Not much advantage. Prime95 uses floating point arithmetic. 64-bit integer calculations (EM64T) will speed trial factoring but that's all.
well, the am64 mode also has additional registers, which can hugely help avoid extra load/store cycles in complex code.
actually, a fast 64x64->128 multiply would be awesome for LL testing, but I'm not sure they have this.
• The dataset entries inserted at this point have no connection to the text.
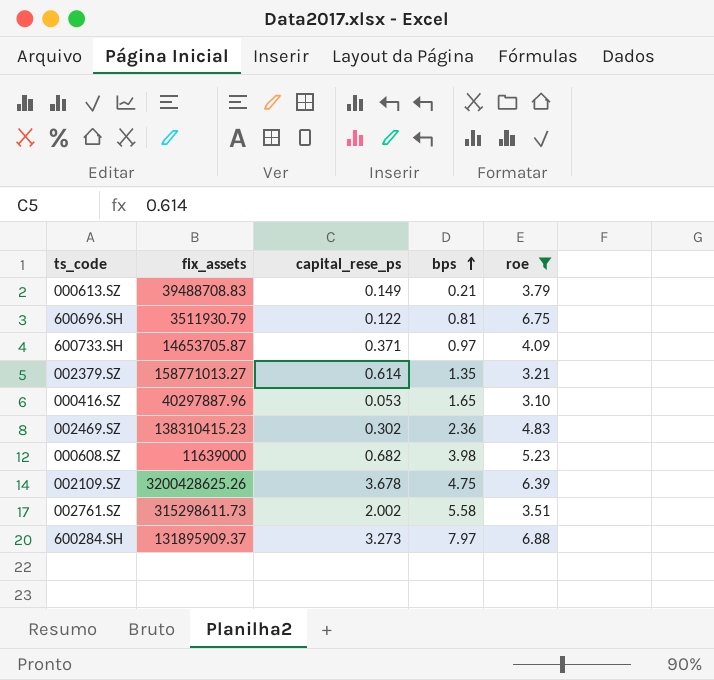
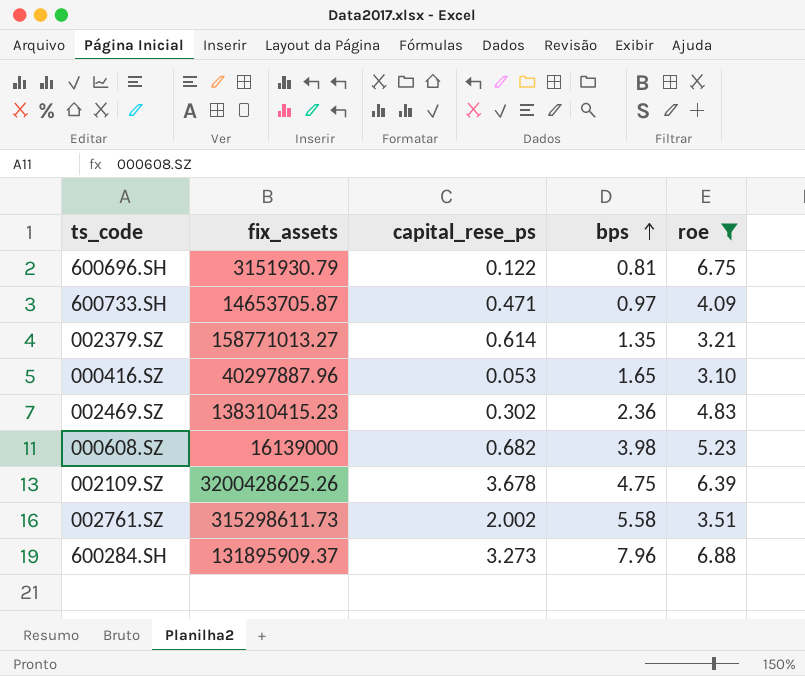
row 000613.SZ: 39488708.83 | 0.149 | 0.21 | 3.79 -> none
600696.SH | fix_assets: 3511930.79 -> 3151930.79
600733.SH | capital_rese_ps: 0.371 -> 0.471
000608.SZ | fix_assets: 11639000 -> 16139000
600284.SH | bps: 7.97 -> 7.96

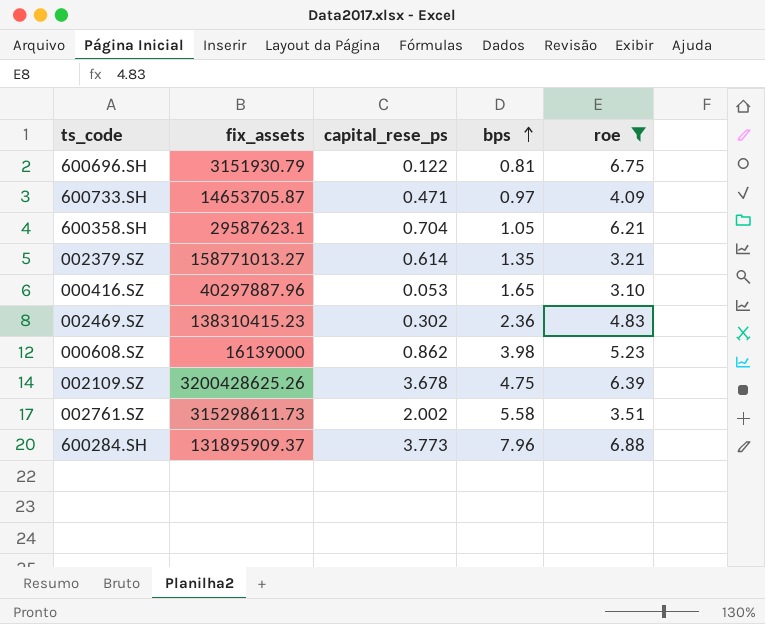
row 600358.SH: none -> 29587623.1 | 0.704 | 1.05 | 6.21
000608.SZ | capital_rese_ps: 0.682 -> 0.862
600284.SH | capital_rese_ps: 3.273 -> 3.773

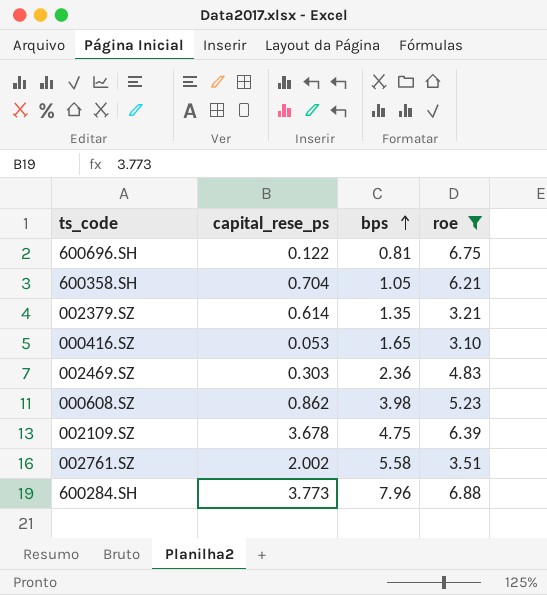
column fix_assets | position: 2 -> none
row 600733.SH: 14653705.87 | 0.471 | 0.97 | 4.09 -> none
002469.SZ | capital_rese_ps: 0.302 -> 0.303

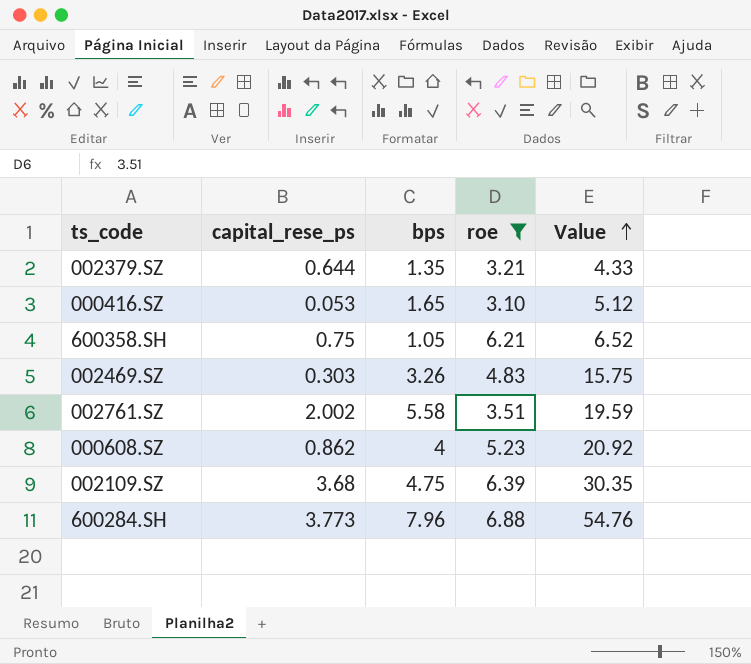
row order: bps ascending -> Value ascending
column Value | formula: none -> [bps] * [roe]
row 600696.SH: 0.122 | 0.81 | 6.75 -> none
002379.SZ | capital_rese_ps: 0.614 -> 0.644
600358.SH | capital_rese_ps: 0.704 -> 0.75
002469.SZ | bps: 2.36 -> 3.26
000608.SZ | bps: 3.98 -> 4
002109.SZ | capital_rese_ps: 3.678 -> 3.68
Ok, it DOES have both signed and unsigned 64*64 bits => 128 bits. phew.
There's also a series of 128 bit 'media' instructions, one of particular interest, PMULUDQ, does two 32x32->64bit multiplies at once, generating a pair of 64bit values in a 128 bit 'media register' (of which there is a flat file of 16 128bit registers)
MULPD does a pair of 64bit floating multiplies in one instruction. unclear what the pipeline timing on these is.
ok, the 128bit version of PMULUDQ has a 4 clock latency and can execute every other clock, so a 2.4Ghz am64 can, in theory, execute 2.4 BILLION 64x64->128 bit integer multiplies per second. 4 of these does a complete 128x128->256 bit, 16 does 256x256->512 bit, etc etc.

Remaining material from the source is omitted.